# About this task
In how many lines of the records does "after" appear? Answer with one number.

Web document revisions
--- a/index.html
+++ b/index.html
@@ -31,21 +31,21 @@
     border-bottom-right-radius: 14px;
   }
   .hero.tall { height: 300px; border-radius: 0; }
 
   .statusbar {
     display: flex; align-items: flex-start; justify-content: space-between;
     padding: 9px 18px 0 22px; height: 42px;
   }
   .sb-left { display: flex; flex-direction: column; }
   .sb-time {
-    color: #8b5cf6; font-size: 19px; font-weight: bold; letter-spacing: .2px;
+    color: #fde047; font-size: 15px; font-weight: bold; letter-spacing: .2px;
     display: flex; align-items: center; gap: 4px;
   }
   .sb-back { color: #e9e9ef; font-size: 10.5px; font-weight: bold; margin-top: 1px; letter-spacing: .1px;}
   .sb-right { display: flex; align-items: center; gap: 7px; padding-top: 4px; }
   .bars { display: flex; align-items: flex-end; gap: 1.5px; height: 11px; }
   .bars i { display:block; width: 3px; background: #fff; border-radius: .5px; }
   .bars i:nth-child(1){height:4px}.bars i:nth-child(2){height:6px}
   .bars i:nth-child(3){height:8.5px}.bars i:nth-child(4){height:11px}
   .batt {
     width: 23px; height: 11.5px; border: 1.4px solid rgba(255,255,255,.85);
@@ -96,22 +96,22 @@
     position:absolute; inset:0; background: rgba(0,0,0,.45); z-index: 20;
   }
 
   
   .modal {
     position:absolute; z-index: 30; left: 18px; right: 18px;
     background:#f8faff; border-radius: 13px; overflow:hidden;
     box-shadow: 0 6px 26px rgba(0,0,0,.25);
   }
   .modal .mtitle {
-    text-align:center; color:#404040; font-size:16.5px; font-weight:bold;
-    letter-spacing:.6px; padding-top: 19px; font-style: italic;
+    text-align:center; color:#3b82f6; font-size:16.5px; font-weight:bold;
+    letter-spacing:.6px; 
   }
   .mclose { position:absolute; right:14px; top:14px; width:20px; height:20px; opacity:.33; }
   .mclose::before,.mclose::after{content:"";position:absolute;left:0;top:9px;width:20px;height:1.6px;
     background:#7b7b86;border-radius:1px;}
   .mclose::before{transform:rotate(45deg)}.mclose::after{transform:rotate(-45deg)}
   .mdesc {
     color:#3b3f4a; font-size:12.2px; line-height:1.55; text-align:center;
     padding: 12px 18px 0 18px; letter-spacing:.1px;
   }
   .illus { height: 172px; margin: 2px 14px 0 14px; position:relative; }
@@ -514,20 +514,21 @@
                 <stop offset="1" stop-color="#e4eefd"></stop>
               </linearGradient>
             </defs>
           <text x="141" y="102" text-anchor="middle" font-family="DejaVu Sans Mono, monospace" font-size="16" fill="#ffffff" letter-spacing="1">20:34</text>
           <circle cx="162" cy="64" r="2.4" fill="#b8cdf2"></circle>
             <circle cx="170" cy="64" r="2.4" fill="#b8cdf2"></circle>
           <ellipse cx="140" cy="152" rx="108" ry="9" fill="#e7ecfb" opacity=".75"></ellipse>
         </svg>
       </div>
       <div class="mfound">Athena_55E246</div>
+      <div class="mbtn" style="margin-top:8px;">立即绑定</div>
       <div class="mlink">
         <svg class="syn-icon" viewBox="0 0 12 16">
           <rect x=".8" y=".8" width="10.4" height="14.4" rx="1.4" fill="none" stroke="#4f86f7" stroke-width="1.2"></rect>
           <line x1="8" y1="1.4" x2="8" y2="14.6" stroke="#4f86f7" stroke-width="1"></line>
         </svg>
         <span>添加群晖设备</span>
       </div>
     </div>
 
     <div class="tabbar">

# Exercise response
2